__Work item__:
The line holding "- This setting" and all lines that follow it to the end of the data: return these exactly, and nothing more.

***** Stored data

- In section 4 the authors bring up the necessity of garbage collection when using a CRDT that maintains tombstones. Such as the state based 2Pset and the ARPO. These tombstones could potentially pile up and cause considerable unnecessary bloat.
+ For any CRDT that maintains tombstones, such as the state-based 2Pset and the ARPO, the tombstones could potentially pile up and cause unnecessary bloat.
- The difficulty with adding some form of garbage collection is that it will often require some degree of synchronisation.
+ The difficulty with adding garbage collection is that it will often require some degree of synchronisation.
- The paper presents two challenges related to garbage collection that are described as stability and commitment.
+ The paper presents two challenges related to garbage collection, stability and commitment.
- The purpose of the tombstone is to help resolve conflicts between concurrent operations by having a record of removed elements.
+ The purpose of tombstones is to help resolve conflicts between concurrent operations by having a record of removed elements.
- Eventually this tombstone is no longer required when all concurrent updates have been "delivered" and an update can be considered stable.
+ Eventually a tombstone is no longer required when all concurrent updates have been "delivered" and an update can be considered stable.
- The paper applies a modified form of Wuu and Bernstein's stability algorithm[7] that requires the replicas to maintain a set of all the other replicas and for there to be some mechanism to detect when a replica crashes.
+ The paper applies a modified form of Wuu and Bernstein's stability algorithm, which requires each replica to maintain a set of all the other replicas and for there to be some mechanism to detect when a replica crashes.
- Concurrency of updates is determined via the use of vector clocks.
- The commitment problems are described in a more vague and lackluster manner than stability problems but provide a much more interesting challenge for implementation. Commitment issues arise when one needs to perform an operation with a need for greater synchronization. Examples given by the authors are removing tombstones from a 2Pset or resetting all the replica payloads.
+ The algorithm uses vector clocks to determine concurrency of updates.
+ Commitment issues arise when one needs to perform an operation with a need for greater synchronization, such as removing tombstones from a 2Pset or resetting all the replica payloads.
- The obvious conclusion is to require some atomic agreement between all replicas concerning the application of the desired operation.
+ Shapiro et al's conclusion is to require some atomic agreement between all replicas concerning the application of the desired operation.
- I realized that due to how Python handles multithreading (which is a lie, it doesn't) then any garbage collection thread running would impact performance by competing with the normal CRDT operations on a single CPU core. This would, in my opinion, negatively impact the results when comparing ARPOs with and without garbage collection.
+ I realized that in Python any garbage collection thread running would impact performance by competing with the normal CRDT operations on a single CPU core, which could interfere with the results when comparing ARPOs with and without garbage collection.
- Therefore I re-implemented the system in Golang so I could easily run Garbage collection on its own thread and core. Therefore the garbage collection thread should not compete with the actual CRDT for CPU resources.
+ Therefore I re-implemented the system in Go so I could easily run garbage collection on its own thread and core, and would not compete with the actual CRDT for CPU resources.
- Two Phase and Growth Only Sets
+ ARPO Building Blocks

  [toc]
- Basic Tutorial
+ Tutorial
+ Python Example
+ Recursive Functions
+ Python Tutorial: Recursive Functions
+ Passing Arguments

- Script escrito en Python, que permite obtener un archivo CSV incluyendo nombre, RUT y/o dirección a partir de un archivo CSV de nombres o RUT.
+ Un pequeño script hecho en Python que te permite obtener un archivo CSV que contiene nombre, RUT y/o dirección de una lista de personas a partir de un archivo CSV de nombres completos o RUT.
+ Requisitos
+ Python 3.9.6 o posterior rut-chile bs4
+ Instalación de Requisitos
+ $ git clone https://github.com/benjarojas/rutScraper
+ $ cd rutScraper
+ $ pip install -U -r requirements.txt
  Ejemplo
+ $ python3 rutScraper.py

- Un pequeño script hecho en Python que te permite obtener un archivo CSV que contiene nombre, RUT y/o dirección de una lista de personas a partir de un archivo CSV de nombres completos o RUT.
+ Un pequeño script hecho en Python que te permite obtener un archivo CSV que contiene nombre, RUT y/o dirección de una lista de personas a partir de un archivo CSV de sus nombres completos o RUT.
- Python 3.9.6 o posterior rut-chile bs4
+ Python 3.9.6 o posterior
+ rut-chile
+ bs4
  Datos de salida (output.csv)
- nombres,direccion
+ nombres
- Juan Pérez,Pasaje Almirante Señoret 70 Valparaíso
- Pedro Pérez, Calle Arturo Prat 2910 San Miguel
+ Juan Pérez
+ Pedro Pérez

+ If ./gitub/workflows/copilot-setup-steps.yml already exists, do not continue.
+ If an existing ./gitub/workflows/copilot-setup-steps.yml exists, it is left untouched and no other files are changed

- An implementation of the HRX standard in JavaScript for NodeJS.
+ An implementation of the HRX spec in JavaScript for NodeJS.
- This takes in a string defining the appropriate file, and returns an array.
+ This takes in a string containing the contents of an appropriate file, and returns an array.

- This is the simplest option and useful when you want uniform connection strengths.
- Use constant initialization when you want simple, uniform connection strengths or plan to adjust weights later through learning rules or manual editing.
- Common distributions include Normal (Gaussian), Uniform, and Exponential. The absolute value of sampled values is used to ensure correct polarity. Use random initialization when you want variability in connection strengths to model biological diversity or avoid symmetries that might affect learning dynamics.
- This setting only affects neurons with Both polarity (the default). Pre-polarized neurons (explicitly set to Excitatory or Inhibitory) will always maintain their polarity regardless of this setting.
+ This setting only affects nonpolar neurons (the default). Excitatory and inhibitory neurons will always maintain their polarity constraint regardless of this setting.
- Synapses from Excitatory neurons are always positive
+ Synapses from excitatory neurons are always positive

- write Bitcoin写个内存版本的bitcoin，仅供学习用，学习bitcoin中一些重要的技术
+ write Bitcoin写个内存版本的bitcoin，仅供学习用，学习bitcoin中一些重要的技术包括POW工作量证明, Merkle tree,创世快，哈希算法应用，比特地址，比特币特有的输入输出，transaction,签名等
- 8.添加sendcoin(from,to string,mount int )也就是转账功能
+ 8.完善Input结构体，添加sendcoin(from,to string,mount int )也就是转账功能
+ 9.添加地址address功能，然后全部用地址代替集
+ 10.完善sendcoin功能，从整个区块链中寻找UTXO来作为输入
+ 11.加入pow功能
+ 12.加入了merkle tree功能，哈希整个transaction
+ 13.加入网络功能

**********

__Expected output__:
- This setting only affects neurons with Both polarity (the default). Pre-polarized neurons (explicitly set to Excitatory or Inhibitory) will always maintain their polarity regardless of this setting.
+ This setting only affects nonpolar neurons (the default). Excitatory and inhibitory neurons will always maintain their polarity constraint regardless of this setting.
- Synapses from Excitatory neurons are always positive
+ Synapses from excitatory neurons are always positive

- write Bitcoin写个内存版本的bitcoin，仅供学习用，学习bitcoin中一些重要的技术
+ write Bitcoin写个内存版本的bitcoin，仅供学习用，学习bitcoin中一些重要的技术包括POW工作量证明, Merkle tree,创世快，哈希算法应用，比特地址，比特币特有的输入输出，transaction,签名等
- 8.添加sendcoin(from,to string,mount int )也就是转账功能
+ 8.完善Input结构体，添加sendcoin(from,to string,mount int )也就是转账功能
+ 9.添加地址address功能，然后全部用地址代替集
+ 10.完善sendcoin功能，从整个区块链中寻找UTXO来作为输入
+ 11.加入pow功能
+ 12.加入了merkle tree功能，哈希整个transaction
+ 13.加入网络功能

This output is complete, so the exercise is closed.